Transposable elements (TEs) and repetitive DNA make up a sizable fraction of Eukaryotic genomes, and their annotation is crucial to the study of the structure, organization, and evolution of any newly sequenced genome. Although RepeatMasker and nHMMER are useful for identifying these repeats, they require a pre-compiled repeat library-which is not always available. De novo identification tools such as Recon, RepeatScout or RepeatGluer serve to identify TEs purely from sequence content, but are either limited by runtimes that prohibit whole-genome use or degrade in quality in the presence of substitutions that disrupt the sequence patterns.
phRAIDER is a de novo TE identification tool that address the issues of excessive runtime without sacrificing sensitivity as compared to competing tools. The underlying model is a new definition of elementary repeats that incorporates the PatternHunter spaced seed model, allowing for greater sensitivity in the presence of genomic substitutions. As compared with the premier tool in the literature, RepeatScout, phRAIDER shows an average 10× speedup on any single human chromosome and has the ability to process the whole human genome in just over three hours. Here we discuss the tool, the theoretical model underlying the tool, and the results demonstrating its effectiveness.
phRAIDER is an open source tool available from https://github.com/karroje/phRAIDER CONTACT: : karroje@miamiOH.edu or
Supplementary data are available at Bioinformatics online.
转座元件(TEs)和重复DNA在真核生物基因组中占相当大的比例,对其进行注释对于研究任何新测序基因组的结构、组织和进化至关重要。虽然RepeatMasker和nHMMER有助于识别这些重复序列,但它们需要一个预先编译的重复序列库,而这个库并非总是可用。诸如Recon、RepeatScout或RepeatGluer等从头识别工具旨在纯粹从序列内容中识别TEs,但要么受到运行时间的限制(禁止全基因组使用),要么在存在破坏序列模式的替换时质量下降。

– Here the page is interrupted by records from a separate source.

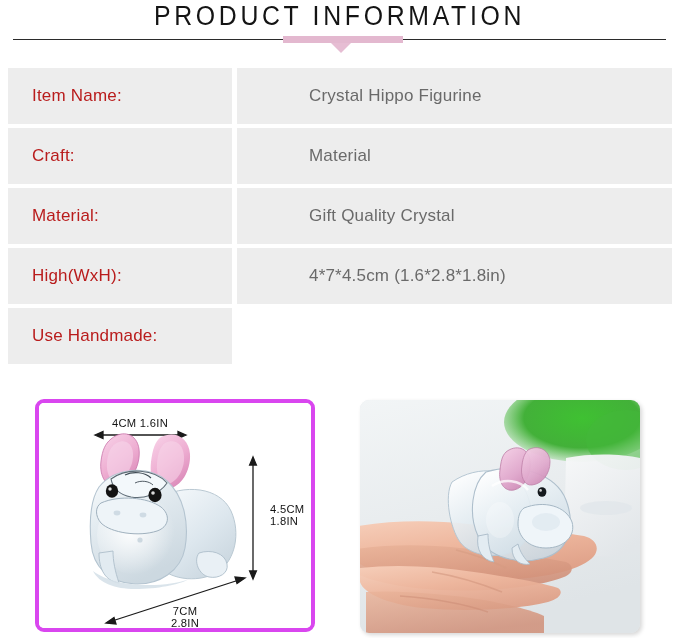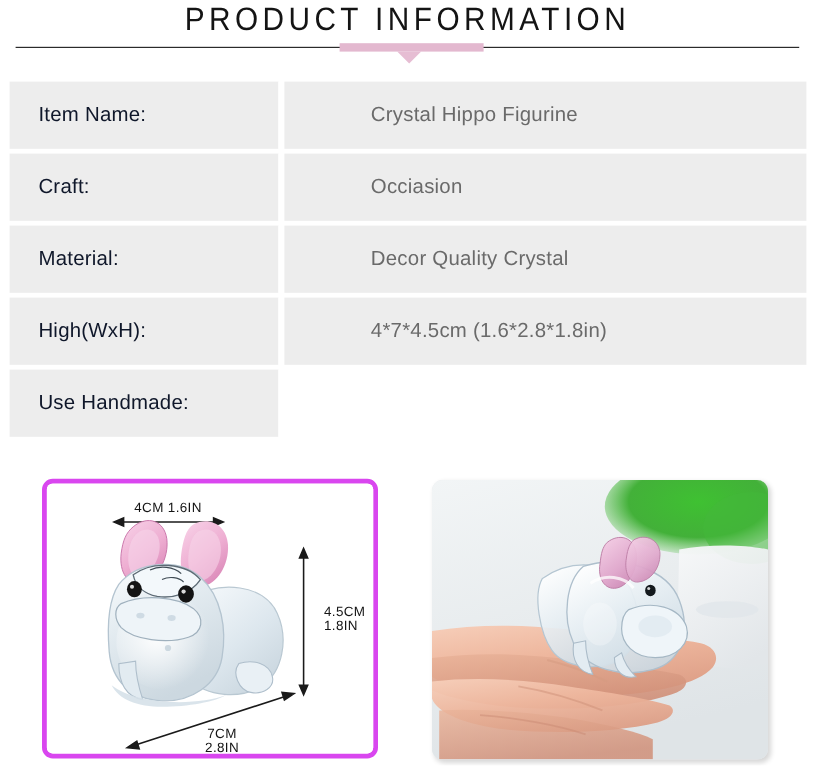--- a/index.html
+++ b/index.html
@@ -83,7 +83,7 @@
     padding-left: 24px;
     box-sizing: border-box;
     font-size: 17px;
-    color: #0f172a;
+    color: #b91c1c;
     letter-spacing: 0.2px;
   }
   .spec-gap {

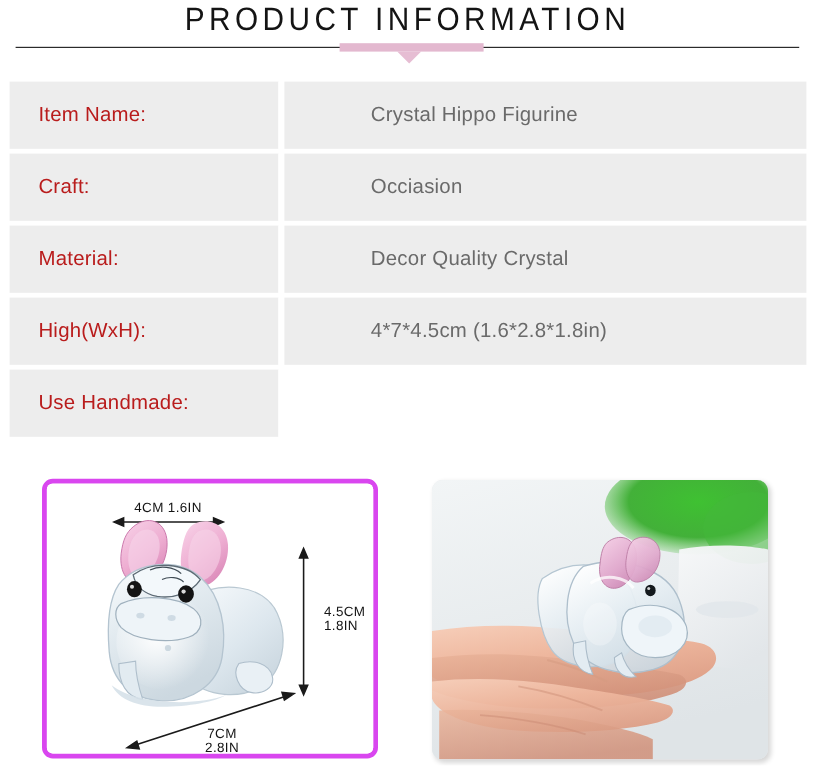--- a/index.html
+++ b/index.html
@@ -161,7 +161,7 @@
   <div class="spec-row">
     <div class="spec-label">Craft:</div>
     <div class="spec-gap"></div>
-    <div class="spec-value">Occiasion</div>
+    <div class="spec-value">Material</div>
   </div>
 
   <div class="spec-row">

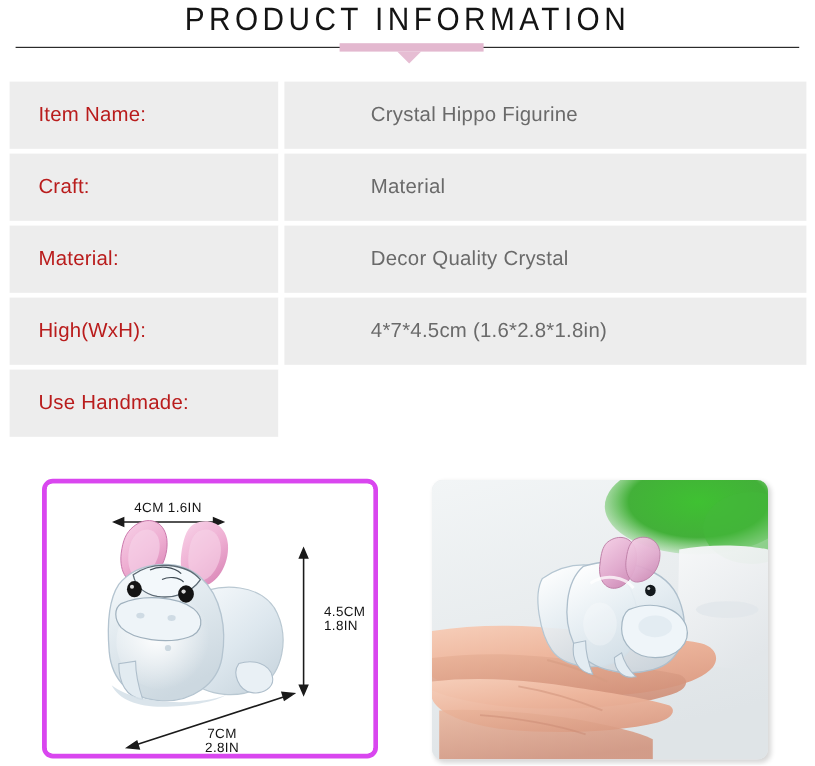--- a/index.html
+++ b/index.html
@@ -167,7 +167,7 @@
   <div class="spec-row">
     <div class="spec-label">Material:</div>
     <div class="spec-gap"></div>
-    <div class="spec-value">Decor Quality Crystal</div>
+    <div class="spec-value">Gift Quality Crystal</div>
   </div>
 
   <div class="spec-row">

phRAIDER是一种从头TE识别工具,与竞争工具相比,它在不牺牲灵敏度的情况下解决了运行时间过长的问题。其基础模型是对基本重复序列的新定义,它结合了PatternHunter间隔种子模型,在存在基因组替换的情况下具有更高的灵敏度。与文献中的首要工具RepeatScout相比,phRAIDER在任何单个人类染色体上平均加速10倍,并且能够在短短三个多小时内处理整个人类基因组。在这里,我们讨论了该工具、其背后的理论模型以及证明其有效性的结果。
phRAIDER是一个开源工具,可从https://github.com/karroje/phRAIDER获取 联系方式:karroje@miamiOH.edu 或
补充数据可在《生物信息学》在线获取。